Innovation considerations for real estate firms

Real estate professionals looking for sources of inspiration should consider the following quip from the book Chasing Cool:

The next time someone says they want to be the iPod of their industry, ask them this: before he came up with the iPod, did Steve Jobs walk around telling people he wanted to be the Sony Walkman of his industry?

The Chasing Cool book goes on to explain that innovators have a knack at assessing where a potential market “is” and what this potential market wants or needs, even though this potential market may be incognizant of such, because innovators employ various forms of focus groups (from the traditional, to the mostly non-traditional) along with intuitive insights.

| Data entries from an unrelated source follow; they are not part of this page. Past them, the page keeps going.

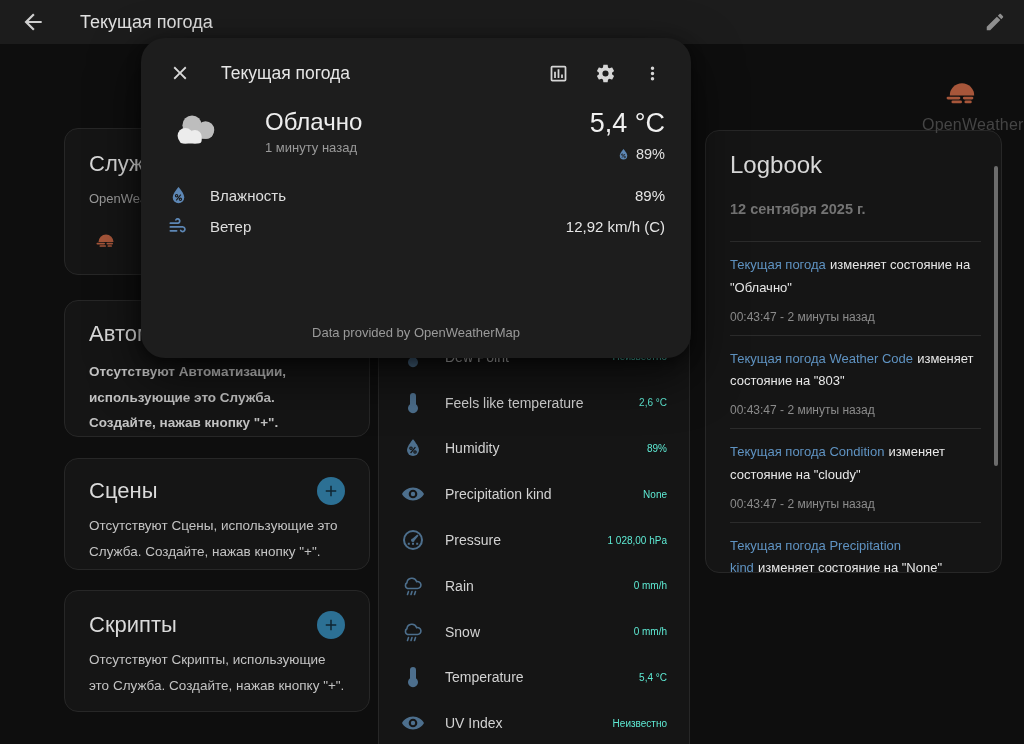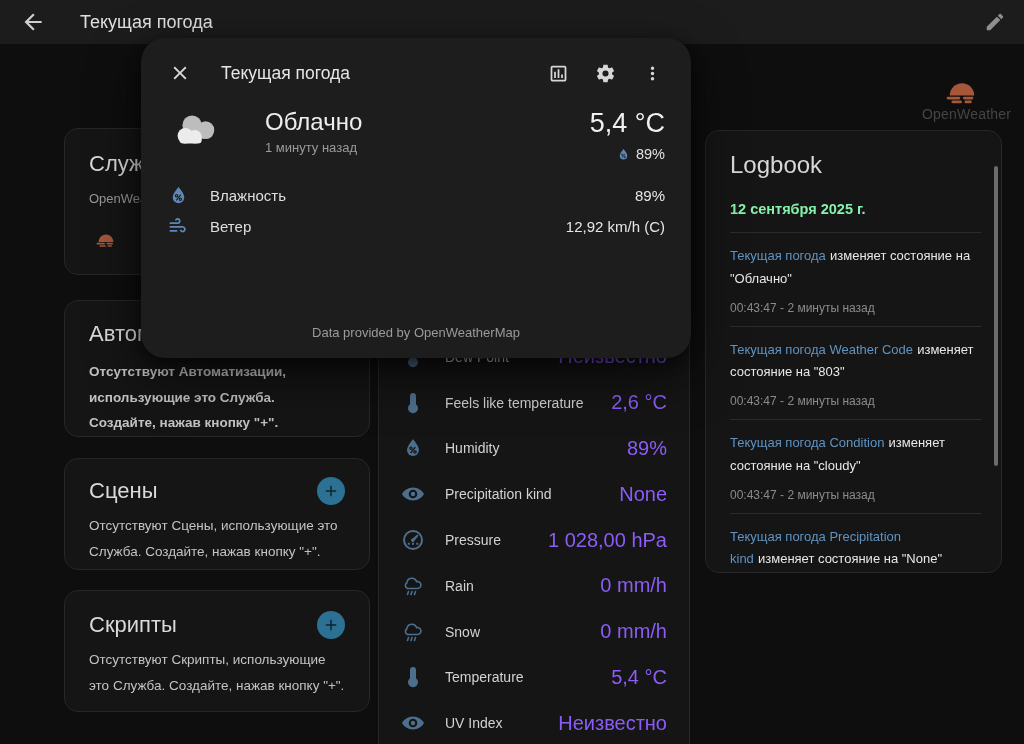"OpenWeather" .brand span { font-size: 14px -> 16px; margin-top: 0 -> 10px }
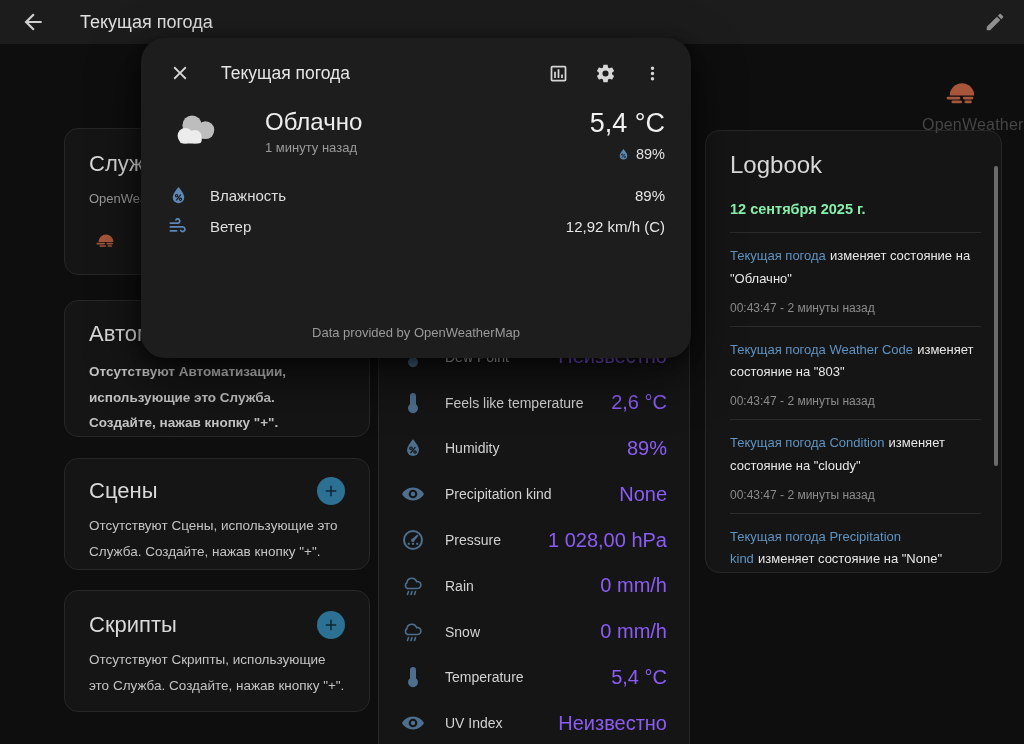"12 сентября 2025 г." .logbook .date { color: #86efac -> #737373; padding-bottom: 15px -> 24px }
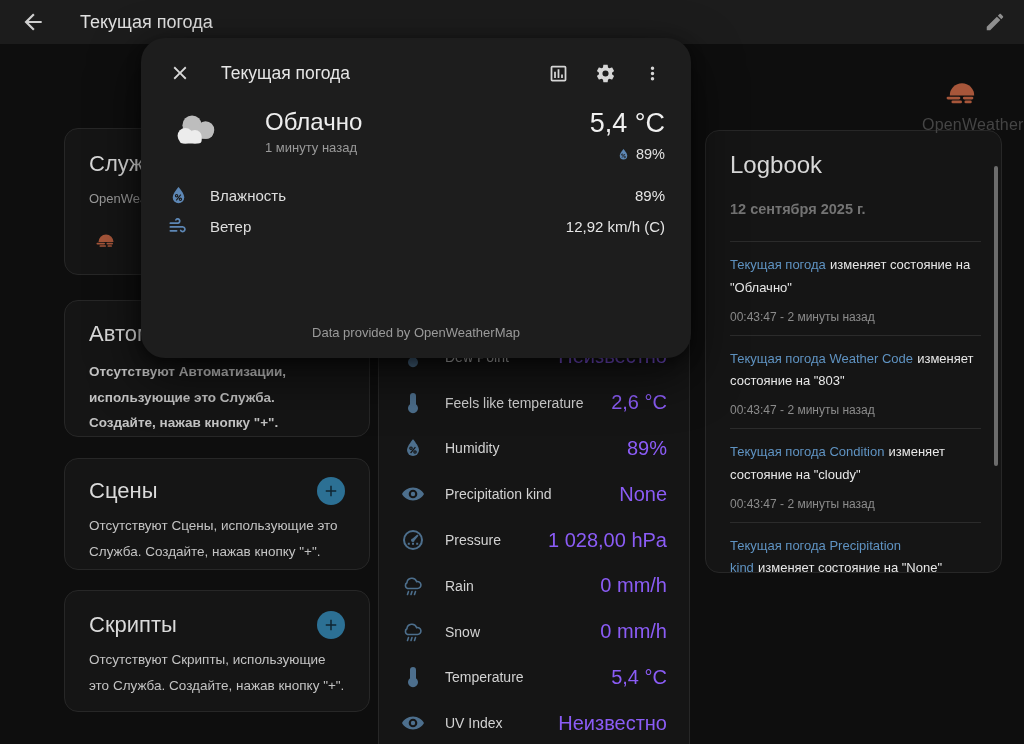"2,6 °C" .erow .evalue { color: #8b5cf6 -> #5eead4; font-size: 20px -> 10px }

Following this thread, in the paper Permanently Beta: Responsive Organization in the Internet Era, researchers point out that continual testing is a way to gauge user feedback and gain invaluable break-throughs in product innovation (the development of Linux is an example of this). Nevertheless, this article (abstract) looked at software company start-up success and found that prolonged beta phases and collaborations with universities delay product launch but that team tenure and experience favor faster product development and launch. This finding corroborates a premise in Chasing Cool that looking within rather than without (i.e., consultants) often drives true insight and innovation.

What does this mean for real estate firms striving for innovation? Perform a 365 degree analysis on your team and products and services. Analyze your company through the eyes of a competitor to better understand your weaknesses. Quit strategically as Seth Godin admonishes in the book The Dip.

Launching a Web 2.0 campaign

How do you launch a Web 2.0 media campaign? You don’t. If you’re thinking of “launching” “campaigns” in the Web 2.0 media space, you’ve broken your legs out of the starting gate.

How does a corporate brand manager “launch” a Web 2.0 “campaign” to counter (or embrace) a consumer-generated product review like Dirt Devil vs Electrolux found via the “dirt devil mvp comparison to electrolux” Google search (clicking the page 1, position 1 result takes you to the video product review). Let me repeat this: for the search phrase “dirt devil mvp comparison to electrolux”, the first organic result on Google is a consumer-generated YouTube video. How does one forecast for this eventuality, and account for this within the deliberative, plodding, and corporate-controlled product development and roll-out plan? All the push-marketing tactics cannot totally devalue the kitschy product review from a real consumer who’s having a good time making a video. Will “I” trust the brand, or the consumer?

Here are some considerations while pondering the the concept that brands are no longer in control:

Step 1: Educate yourself on new ways of thinking about business (notice I did not suggest topics confined to “Web 2.0”, which is a simple moniker to encapsulate a new way of thinking about business). Here’s a list of books to read to get going: The Black Swan, The Art of the Start, The Four Hour Work Week, Competing on Analytics, Crossing the Chasm, The Innovator’s Dilemma. If you have other books to add, suggest them an I’ll start a formal book list.

Step 2: Step into the abyss. Yes…join a social network. I started with FaceBook. To follow the progress of building a community from the ground up on FaceBook, follow/join the Mighty Tour de Nez FaceBook Group I started about one of the country’s most exciting, innovative, and competitive cycling events. The key take-away with respect to the TDN is that even though this event has been going for over a decade, draws record crowds and record pro cyclists, building a community on the Web does not happen overnight. To see the power of an established Group, look at the Ironman FaceBook Group. Also, while you’re on FaceBook, add me as a friend and I’ll add you back.

Step 3: Go create a mission statement and have a good laugh.

Step 4: Trust yourself to make mistakes and not care that you’ve done so.